On the SETI website, Shostak reveals that the movie isn’t War of the Worlds or Independence Day because the aliens come in peace. He likes the idea that the focus is on communicating with the visitors, since that’s something he contemplates at SETI. However, he humorously disagrees with the depiction of the aliens as squid-like creatures.
I figure that, given their unthreatening behavior, they’re vulnerable to ending up as delicacies at Japanese restaurants.
OK, Shostak. What do YOU think alien space travelers whose signals you may have picked up and attempted to translate will look like?
… any society that invents radio, so we can hear them, within a few centuries, they’ve invented their successors. And I think that’s important, because the successors are machines.
It’s an interesting idea, especially when you look at it in terms of our own work today in prosthetics and exoskeletons. Is the next step a better exoskeleton or something else?
It’ll be like — you build a four-cylinder engine. You put it in a horse to get a faster horse. And pretty soon you say, ‘Look, let’s get rid of the horse part and just build a Maserati.

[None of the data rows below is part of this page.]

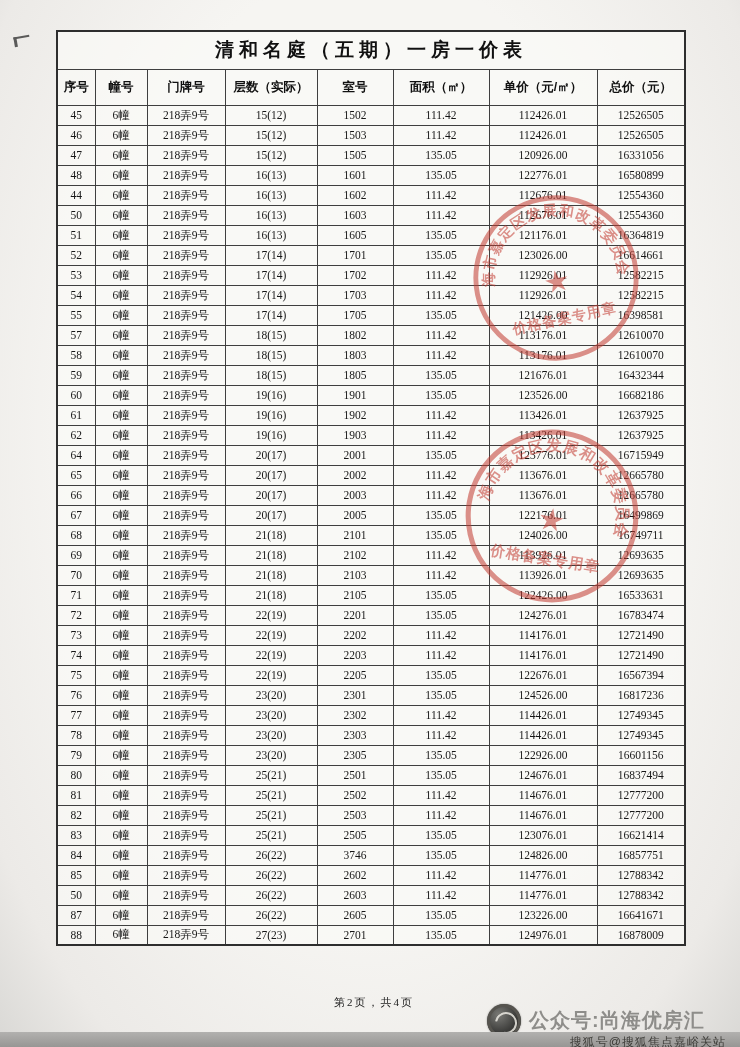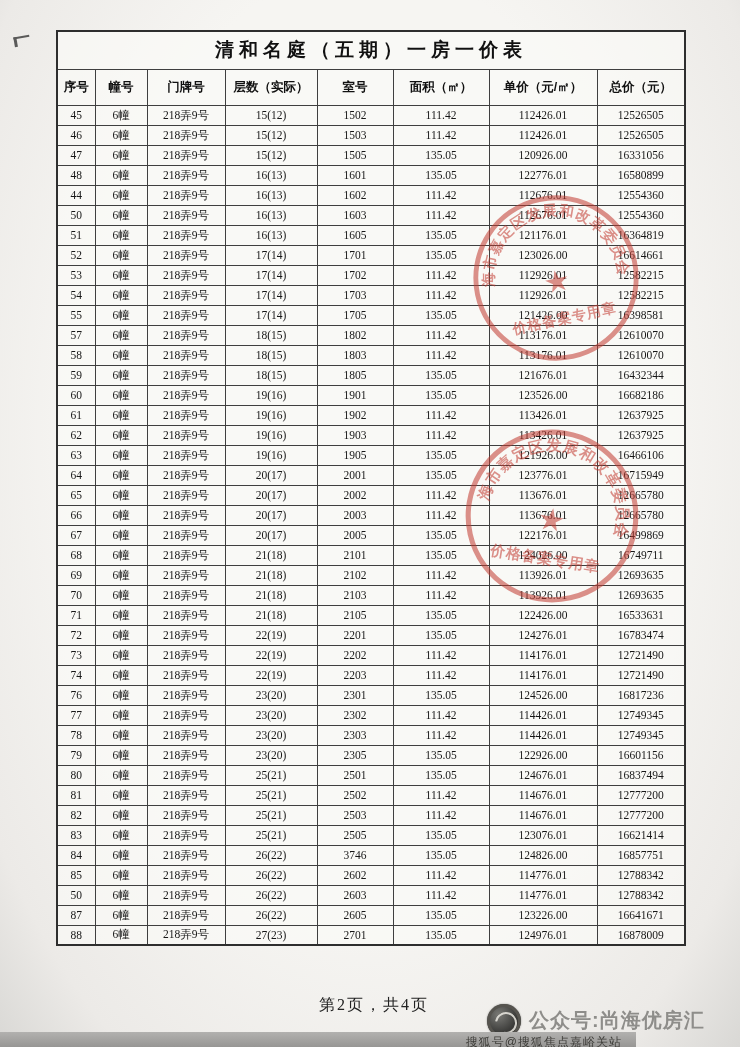"63" tr { html: <tr> <td>63</td> <td>6幢</td> <td>218弄9号</td> <td>19(16)</td> <td>1905</td> <td>135.05</td> <td>121926.00</td> <td>16466106</td> </tr> -> none }
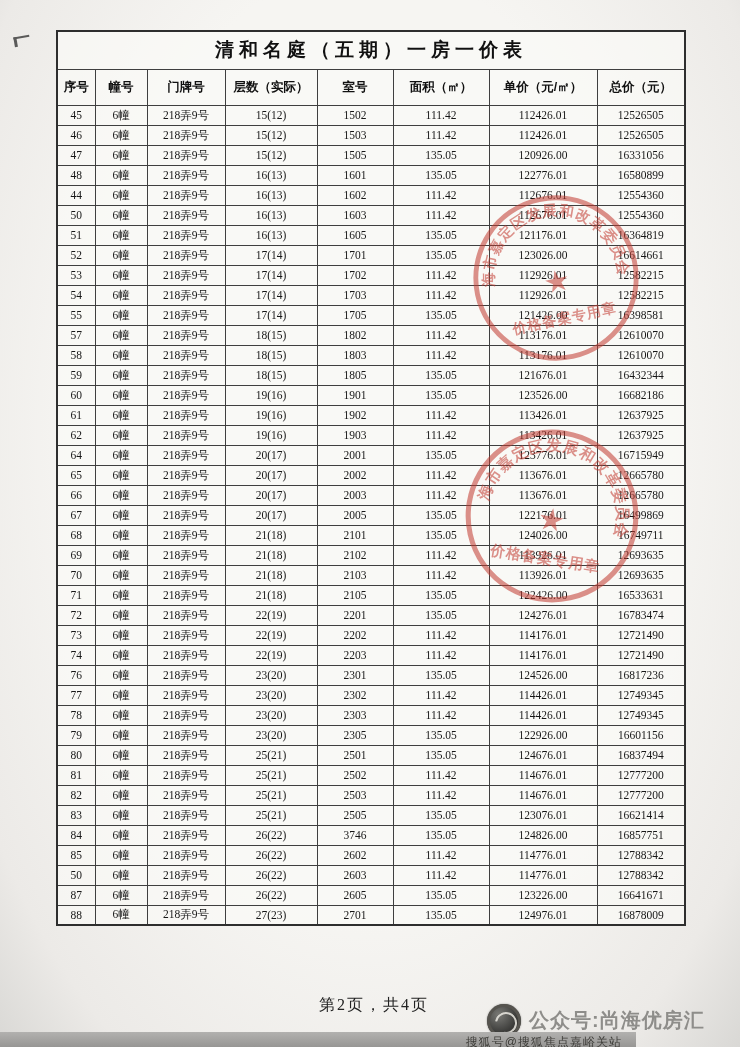"75" tr { html: none -> <tr> <td>75</td> <td>6幢</td> <td>218弄9号</td> <td>22(19)</td> <td>2205</td> <td>135.05</td> <td>122676.01</td> <td>16567394</td> </tr> }
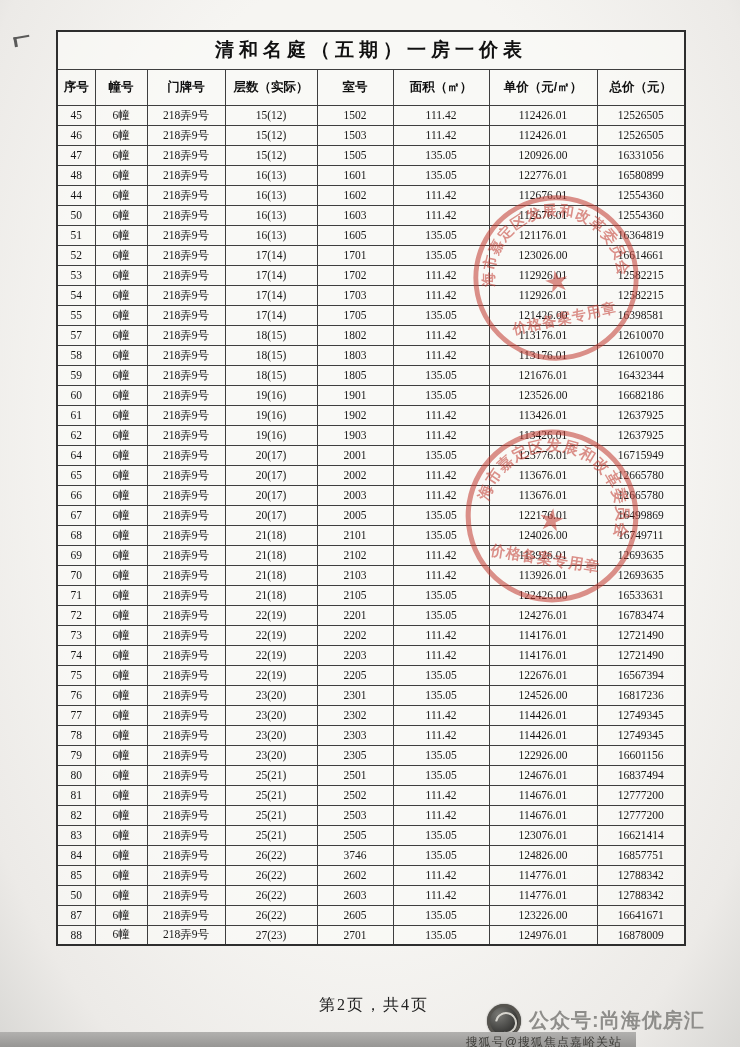"第2页，共4页" .page-footer { font-size: 16px -> 11px }
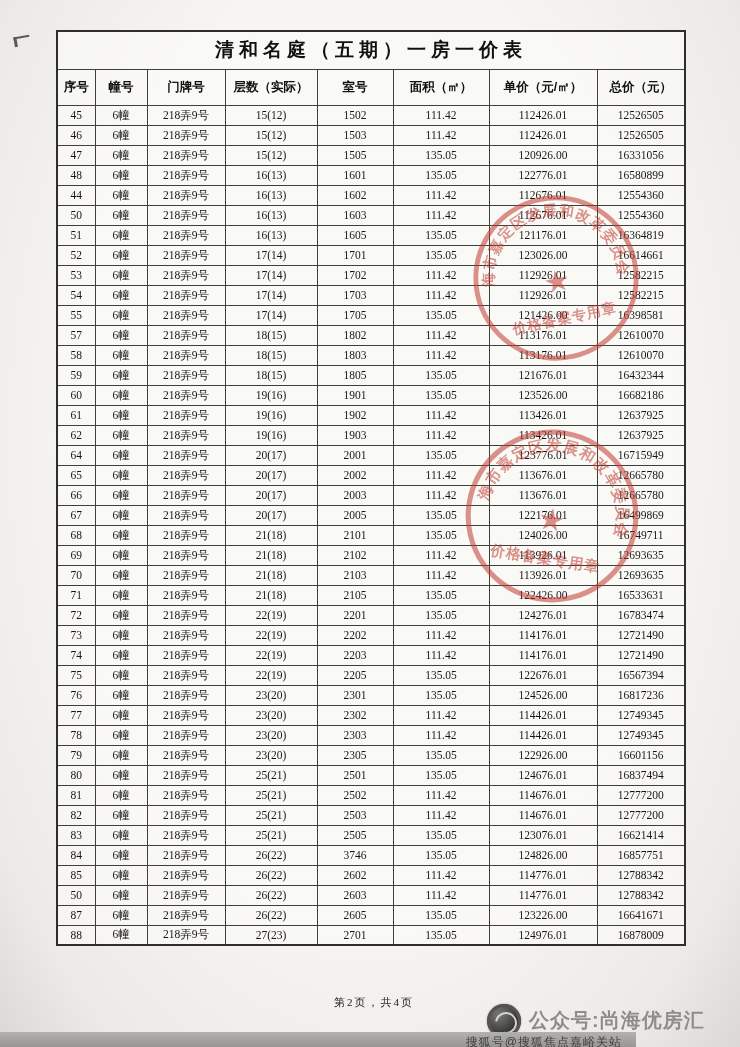"搜狐号@搜狐焦点嘉峪关站" .bottom-strip { width: 636px -> 740px }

In fact, after a civilization builds the first set of replacements, the next set of improvements will come from the replacements themselves.
Once you invent a thinking machine, you say, ‘Invent something better than you are,’ and you build that. Design something better than you are,’ and you build that, and so forth.
If alien civilizations have created their successors and they are highly advanced artificially-intelligent machines, then we shouldn’t be looking in the so-called “Goldilocks zones” of stars for planets with climates and water similar to Earth for signs of life. Instead, we should look for planets that have massive amounts of minerals for building the machines and equally massive amounts of resources to power them.
Is Shostak saying that SETI is looking for life in all the wrong places?
This is my message to you: We’re looking for analogues of ourselves, but I don’t know that that’s the majority of the intelligence in the universe.
Will dealing with advanced alien robots be better or worse than dealing with alien squids?